Local 9-Year-Old Gets Squash Included in Mini and Junior JCC Maccabi Games

Squash players from the competition at the Mini and Junior JCC Maccabi Games on May 3. (Courtesy of Lev Davidson and Team Philadelphia)

The Mini and Junior JCC Maccabi Games took place at Saint Joseph’s University and across the Philadelphia Main Line on May 3. The Kaiserman JCC in Wynnewood served as host.

Squash was a new addition to the games this year, according to Barrie Mittica, the senior director of engagement at the JCC. That was the result of a sustained effort on the part of an influential Merion Station resident and Adath Israel on the Main Line member.

She’s also 9 years old.

Tess Davidson, quite simply, is an avid squash player. In the years leading up to the games, she enlisted the support of her father, Lev Davidson, a Kaiserman JCC board member, in pitching the sport to Kaiserman brass. CEO Alan Scher agreed to include it. Mittica said it was a good addition due to Philadelphia’s status as the home of US Squash, as the Arlen Specter US Squash Center in University City serves as the program’s official headquarters.

“Squash is tied deeply to the greater Philadelphia community,” Mittica said.

Lev Davidson said his daughter’s advocacy began two years ago, at the father’s induction into the JCC Maccabi Hall of Fame at Kaiserman. (Lev had been a Team Philadelphia swimmer in the JCC Maccabi Games in his youth.) At the ceremony, his daughter asked if squash was part of the games. Lev said no.

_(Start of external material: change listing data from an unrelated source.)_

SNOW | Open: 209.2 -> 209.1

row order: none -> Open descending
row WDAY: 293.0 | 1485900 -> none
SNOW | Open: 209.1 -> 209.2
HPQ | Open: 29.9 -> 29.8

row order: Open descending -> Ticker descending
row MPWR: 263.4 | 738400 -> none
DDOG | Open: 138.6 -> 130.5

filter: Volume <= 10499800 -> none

“She was bummed and angered about that,” the father recalled.

But she didn’t sulk. She acted.

“She was like, ‘How can we get it in?’” Lev recalled.

Tess wanted to get squash in because it’s her sport. Lev was never a squash player, and neither was his wife, Tess’ mom. But the parents sent Tess to The Baldwin School in Bryn Mawr, where Madeline Perry — the legendary Irish squash player who was once ranked No. 3 in the world — served as director of squash and varsity coach.

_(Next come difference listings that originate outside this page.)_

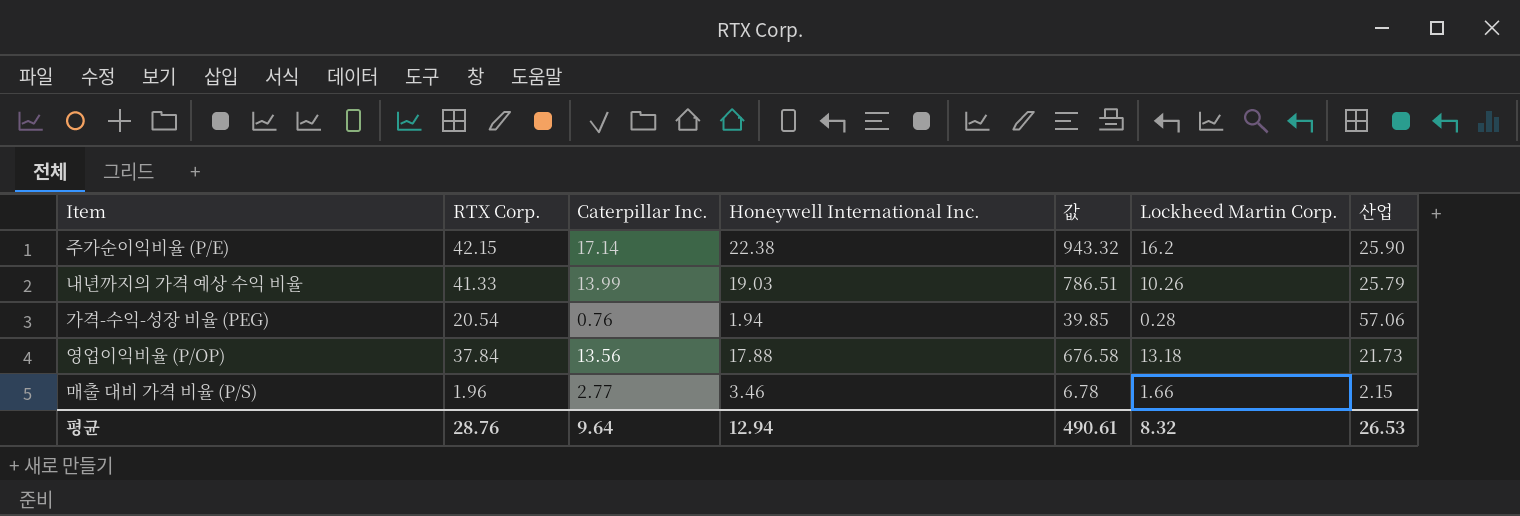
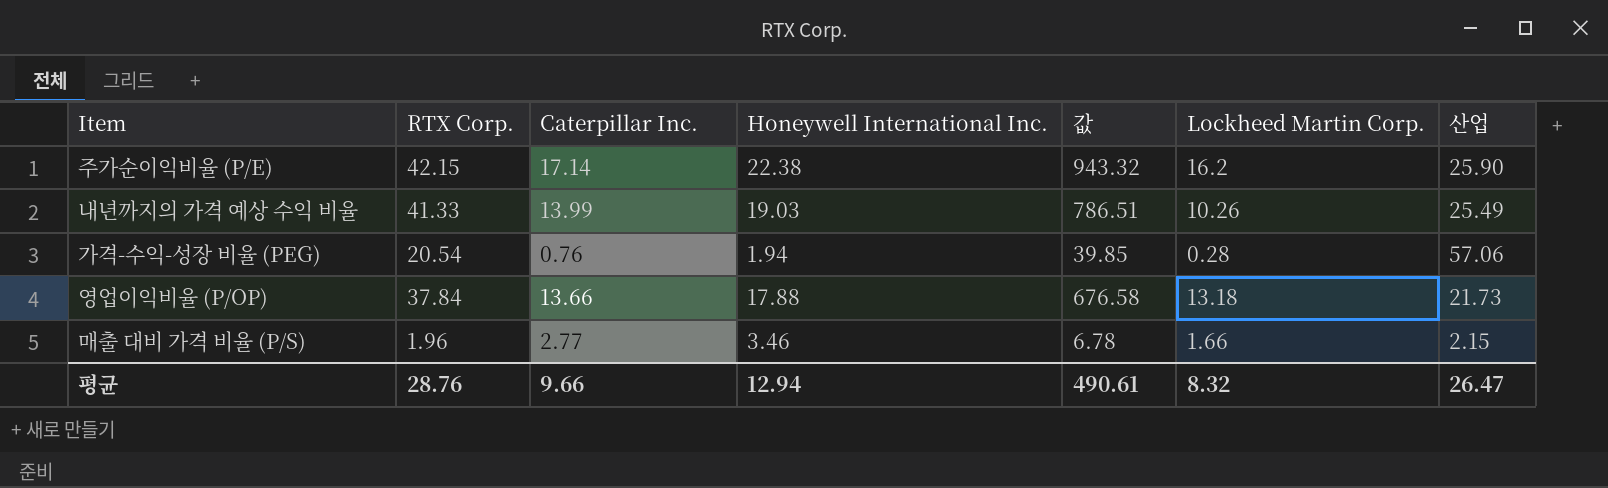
내년까지의 가격 예상 수익 비율 | 산업: 25.79 -> 25.49
영업이익비율 (P/OP) | Caterpillar Inc.: 13.56 -> 13.66
평균 | Caterpillar Inc.: 9.64 -> 9.66
평균 | 산업: 26.53 -> 26.47

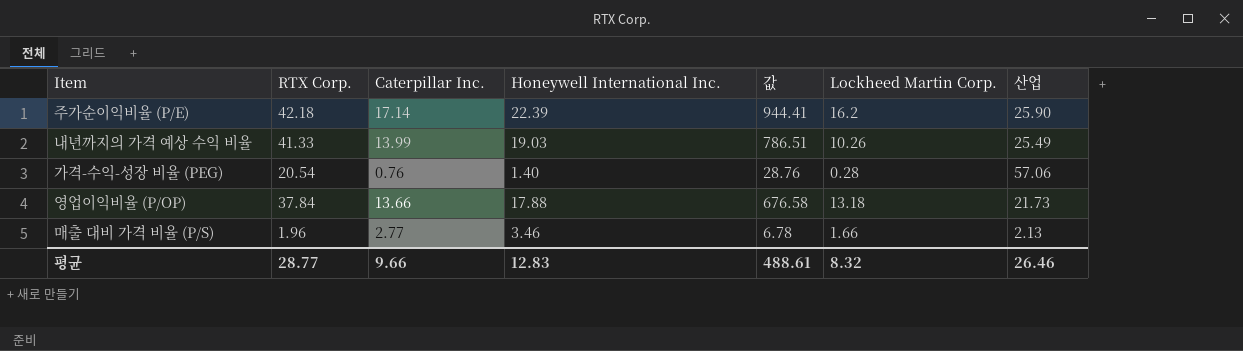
주가순이익비율 (P/E) | RTX Corp.: 42.15 -> 42.18
주가순이익비율 (P/E) | Honeywell International Inc.: 22.38 -> 22.39
주가순이익비율 (P/E) | 값: 943.32 -> 944.41
가격-수익-성장 비율 (PEG) | Honeywell International Inc.: 1.94 -> 1.40
가격-수익-성장 비율 (PEG) | 값: 39.85 -> 28.76
매출 대비 가격 비율 (P/S) | 산업: 2.15 -> 2.13
평균 | RTX Corp.: 28.76 -> 28.77
평균 | Honeywell International Inc.: 12.94 -> 12.83
평균 | 값: 490.61 -> 488.61
평균 | 산업: 26.47 -> 26.46

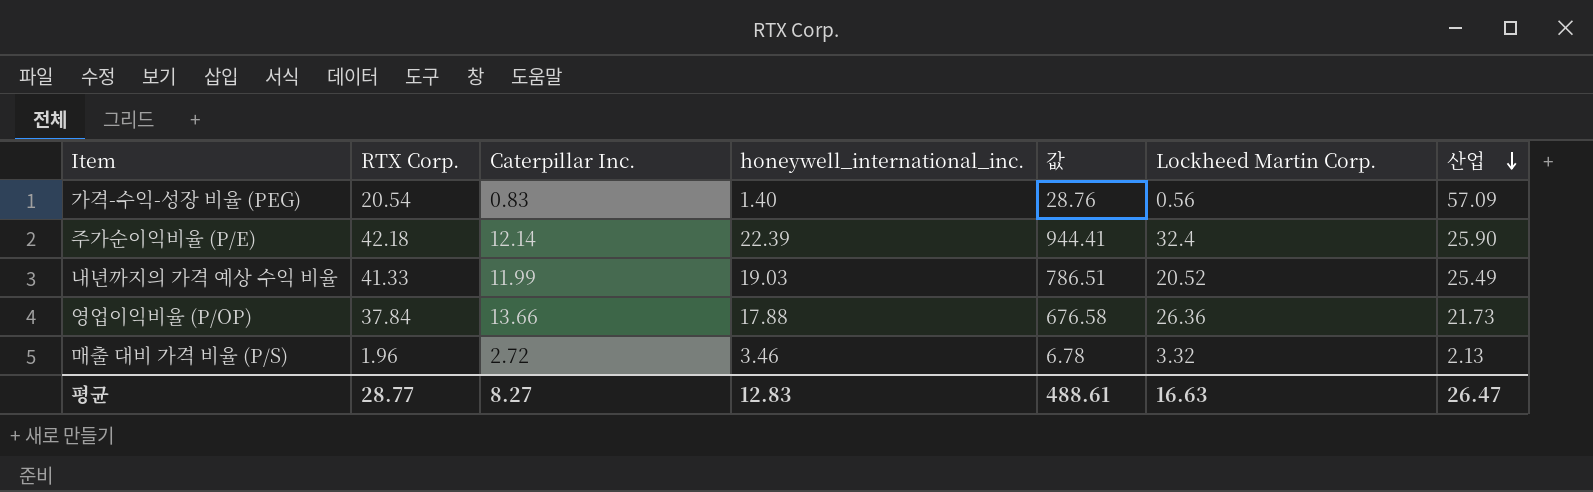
row order: none -> 산업 descending
column name: Honeywell International Inc. -> honeywell_international_inc.
가격-수익-성장 비율 (PEG) | Caterpillar Inc.: 0.76 -> 0.83
가격-수익-성장 비율 (PEG) | Lockheed Martin Corp.: 0.28 -> 0.56
가격-수익-성장 비율 (PEG) | 산업: 57.06 -> 57.09
주가순이익비율 (P/E) | Caterpillar Inc.: 17.14 -> 12.14
주가순이익비율 (P/E) | Lockheed Martin Corp.: 16.2 -> 32.4
내년까지의 가격 예상 수익 비율 | Caterpillar Inc.: 13.99 -> 11.99
내년까지의 가격 예상 수익 비율 | Lockheed Martin Corp.: 10.26 -> 20.52
영업이익비율 (P/OP) | Lockheed Martin Corp.: 13.18 -> 26.36
매출 대비 가격 비율 (P/S) | Caterpillar Inc.: 2.77 -> 2.72
매출 대비 가격 비율 (P/S) | Lockheed Martin Corp.: 1.66 -> 3.32
평균 | Caterpillar Inc.: 9.66 -> 8.27
평균 | Lockheed Martin Corp.: 8.32 -> 16.63
평균 | 산업: 26.46 -> 26.47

Students start playing at Baldwin after school when they are in kindergarten. Tess was hooked right away, according to her father.

“And it’s been squash ever since for her,” he said.

At a squash camp at the Germantown Cricket Club two summers ago, Tess started playing under Lauren West, the squash director and varsity coach at the Germantown Friends School. She enjoyed the experience so much that she enrolled at the school in 2025.

There, she trained with the married coaching duo of Chris Longman and West. Lev credited the pair with fostering his daughter’s “deep love of the game.”

“These coaches are amazing, and that’s where she’s really progressed,” he said.

Tess and Lev initially tried to get squash included in last year’s Mini and Junior JCC Maccabi Games at the Katz JCC in Cherry Hill, but they started their pitch too close to the competition. For the 2026 games, they started their campaign early.

The father and daughter planned out what the competition would look like, and then they had calls with Scher and Mittica. Lev subsequently joined the Kaiserman board, which helped, but it was Tess who was integral to the calls, the father said.

“We pitched it hard,” he added.

They explained that “a lot of Jewish kids are involved in it,” Mittica said. They also connected the sport to its Philadelphia home.

“If any town is going to host squash for the first time in the Junior Maccabi Games, it should be Philly,” Lev said.

Tess and Lev also drafted emails to coaches, clubs and other JCCs to send out to their members to recruit players. Nine participated in the games on May 3, including Tess, who won gold in her mixed mini division. Six of those athletes were on Team Philadelphia. The other three came from Princeton, New Jersey; Washington, D.C.; and Baltimore, respectively.

The father-daughter duo now wants to work toward getting the sport included in next year’s JCC Maccabi Games for 13- to 17-year-olds, also likely to be hosted by Kaiserman.

They have already talked to the Specter Center about hosting the squash competition. In 2028, squash will be a sport in the Summer Olympics for the first time.

“The goal has always been, let’s pilot it in these Mini and Junior Maccabi Games,” Lev said. “It’s only the start. Next year we’re going to make it even bigger.”